By Kim Duke

NETA & AAFA Certified Trainer

There is a part of a fitness regime that often gets overlooked— stretching.

Believe it or not— stretching is actually pretty controversial in the fitness industry.  Some studies have shown that stretching before you begin a workout can be counterproductive and even dangerous.  “Before a workout, a cold muscle is like a frozen elastic band, so if you stretch it, it may feel like it’s going to snap,” explains certified personal trainer Sarah Robichaud.  The key to reaping the benefits of stretching is to do it safely.  Here’s what you need to know about stretching the right way and the right time.

Rule No. 1:  Don’t stretch a cold muscle. If you want to stretch before a workout (which you do not have to do—the post-workout stretch is the important one) warm up first for about five minutes before performing your first stretch.  Jog in place, march or do jumping jacks.Then lightly stretch the major muscle groups: the quads, hamstrings, back, chest and sides.  (Lightly means holding each stretch for 20-30 second.)

Rule No. 2:  Stay warm. One of the main reasons working out before a stretching session is so important is because warm muscles are flexible muscles.

Rule No. 3: Don’t rush. In order to change your flexibility and change it for good, you have to sit in uncomfortable positions for minutes on end.  To maximize your flexibility gains, hold your post-workout stretches for one to two minutes.
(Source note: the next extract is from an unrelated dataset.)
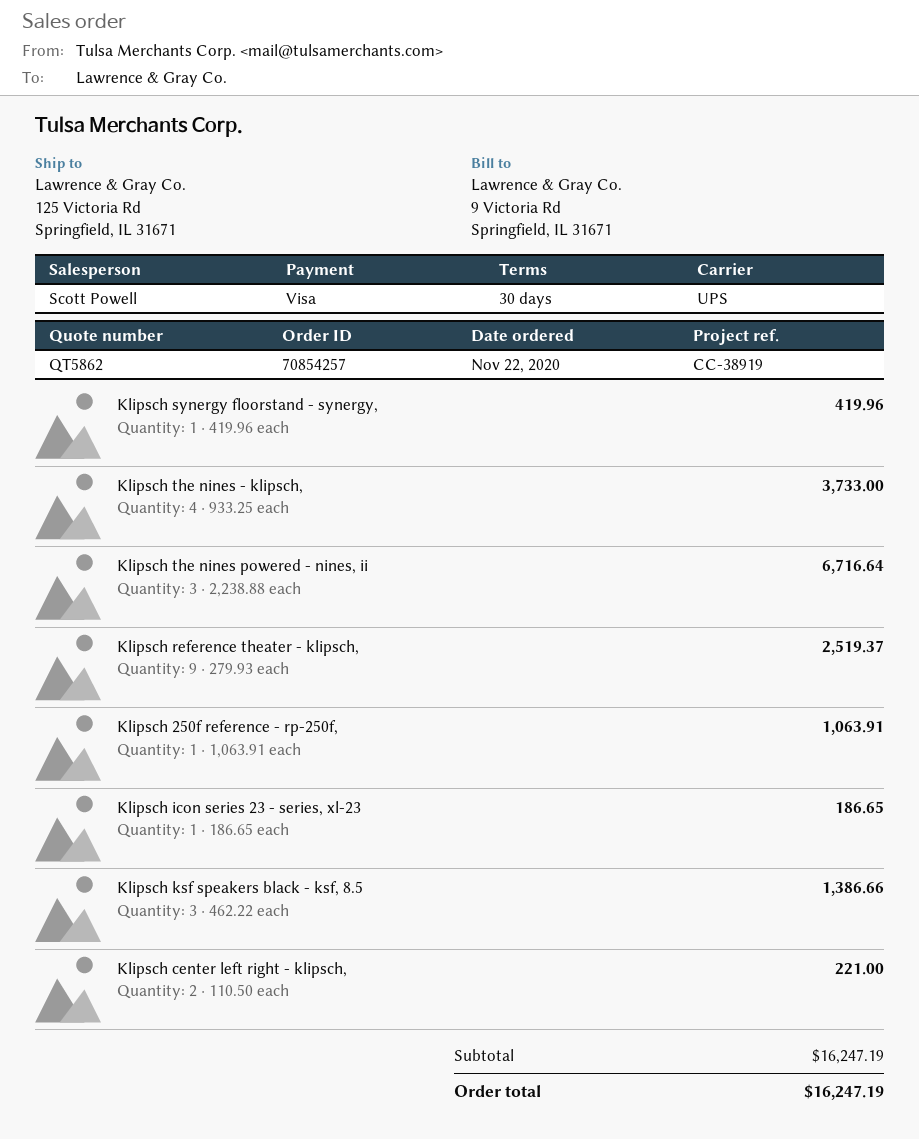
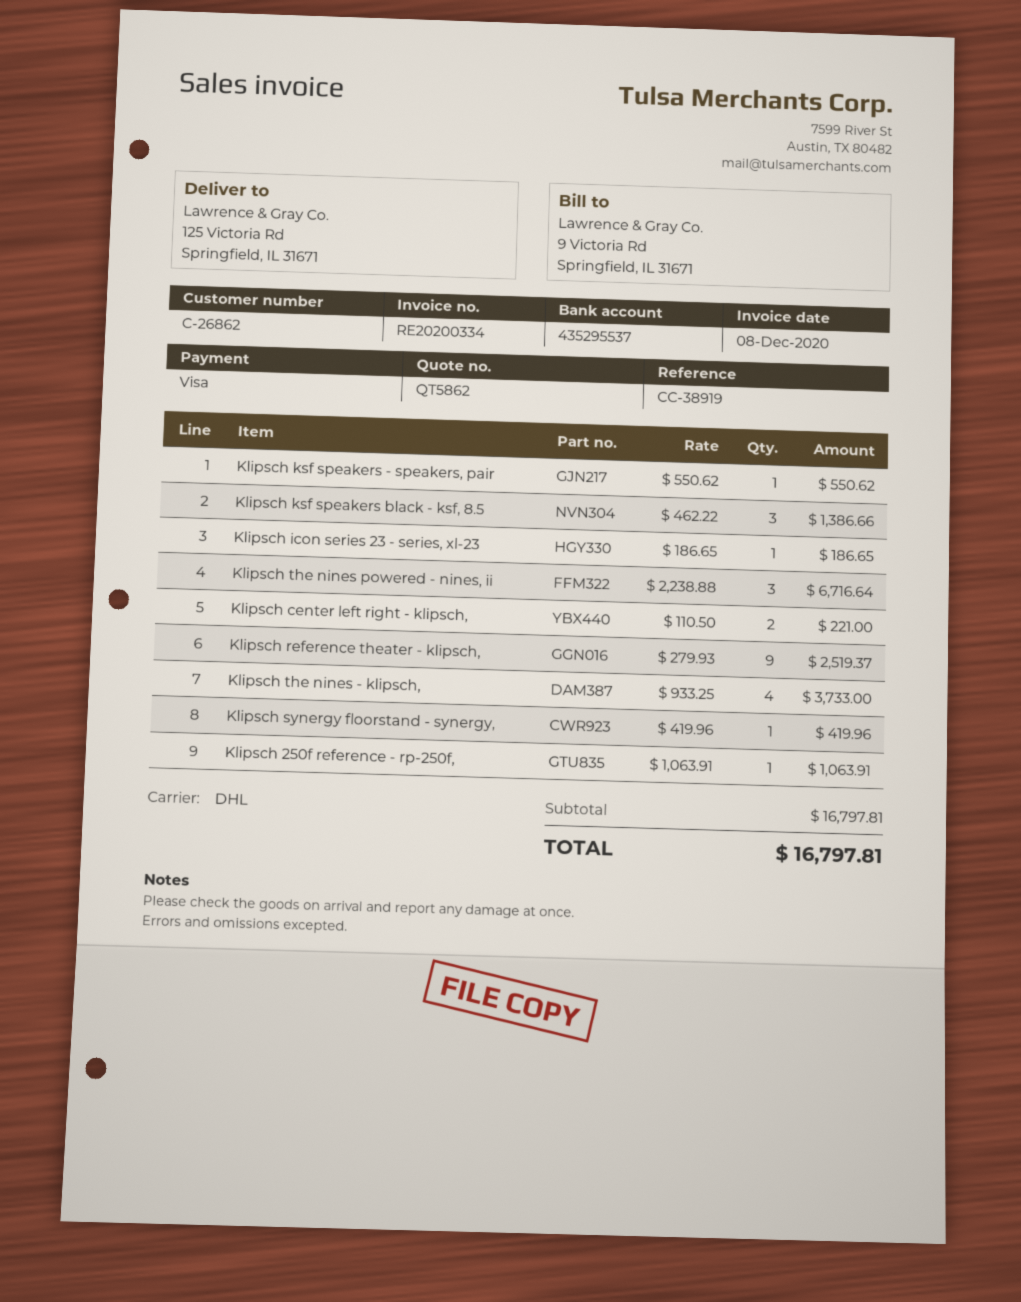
shipping method: UPS -> DHL
Klipsch ksf speakers - speakers, pair: none -> 1 x 550.62 = 550.62
subtotal: 16247.19 -> 16797.81
total: 16247.19 -> 16797.81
Rule No. 4: Push yourself. Push yourself using deep breaths, but never to the point of pain or injury.  When you are performing an effective stretch, you’re going to feel it, and it’s not always going to feel pleasant.  Just remember to listen to your body as you stretch.

Rule No. 5:  Breathe. During the 5-15 minutes that you can spend in a post-workout stretching session, remember to breathe deeply and consciously.  This will replenish oxygen, increase effectiveness of your flexibility training, and contribute to a level of relaxation and mindfulness that is probably missing from your workouts.

Rule No. 6: Do not bounce. Although some dynamic movement may be required for certain stretches, bouncing into and out of stretches can cause injury and should be avoided.

Following these six rules will greatly impact your flexibility, recovery and all over well being.